A few weeks ago I heard a song that I'd always liked. However, because of my struggle to overcome an eating disorder, the lyrics took on a new meaning to me. The feelings this song gave me were no longer the happy go lucky feelings of a girl who didn't really relate to the song. The song now makes me feel strong and empowered.

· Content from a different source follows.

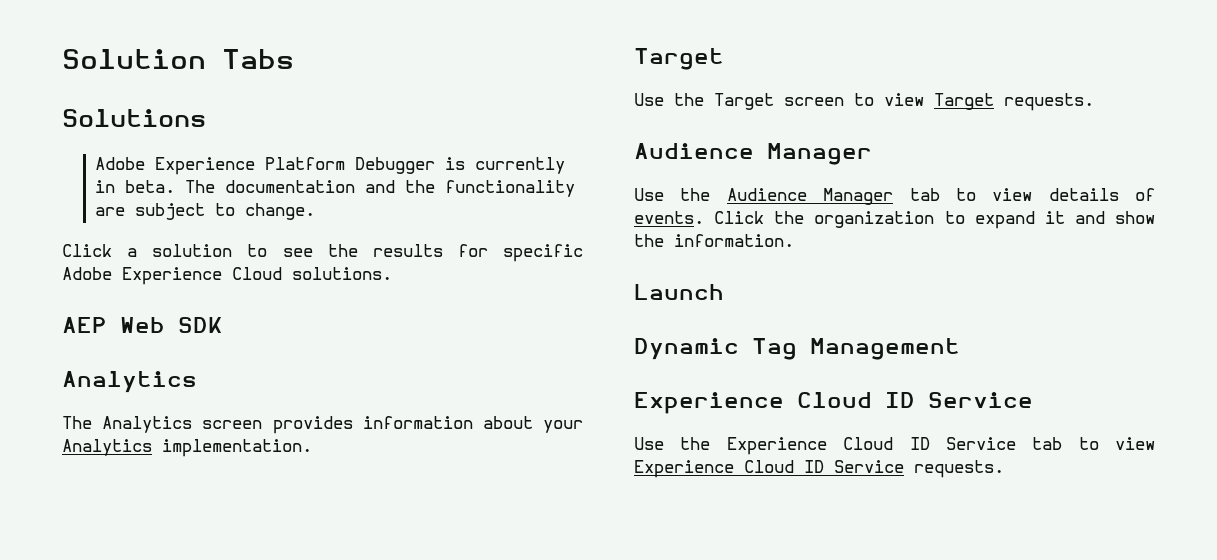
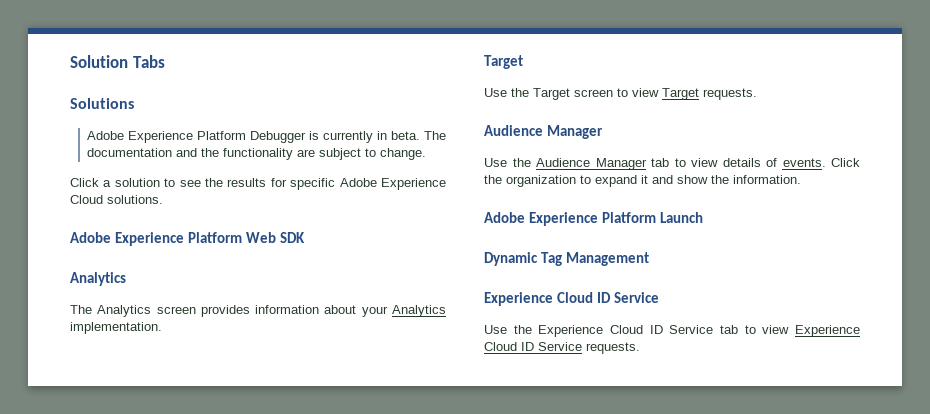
[62,317,107,333] AEP -> [70,232,243,246] Adobe Experience Platform
(794, 240) none -> [484,212,657,226] Adobe Experience Platform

I dedicate this next song to E.D.
At first I was afraid
I was petrified
Kept thinking I could never live
Without you by my side
But then I spent so many nights
Thinking how you did me wrong
And I grew strong
And I learned how to get along
And so you're back
From outer space
I just walked in to find you here
With that sad look upon your face
I should have changed that stupid lock
I should have made you leave your key
If I had known for just one second
You'd be back to bother me
Go on now go walk out the door
Just turn around now
'cause you're not welcome anymore
Weren't you the one who tried to hurt me with "your lies" (lyric modification)
Did you think I'd crumble
Did you think I'd lay down and die
Oh no, not I
I will survive
Oh as long as I know how to love
I know I will stay alive
I've got all my life to live
I've got all my love to give
And I'll survive
I will survive (hey-hey)
It took all the strength I had
Not to fall apart
Kept trying hard to mend
The pieces of my broken heart
And I spent oh so many nights
Just feeling sorry for myself
I used to cry
But now I hold my head up high
And you see me
Somebody new
I'm not that chained up little person
Still in "need of" you
And so you felt like dropping in
And just expect me to be free
And now I'm saving all my loving
For someone who's loving me
Go on now go walk out the door
Just turn around now
'cause you're not welcome anymore
Weren't you the one who tried to break me with "your lies"
Did you think I'd crumble
Did you think I'd lay down and die
Oh no, not I
I will survive
Oh as long as i know how to love
I know I will stay alive
I've got all my life to live
I've got all my love to give
And I'll survive
I will survive
Next time you listen to music be mindful of the feelings it brings over you. Acknowledge them and watch them fade away with the ending of one song and beginning of another. Then next time you feel a strong feeling from life...let it come. Be mindful and wait for that "song" in your life to end. If the feelings are unpleasant or uncomfortable, remember a happy song is always coming up soon on the playlist of life. You will survive! Hey-Hey!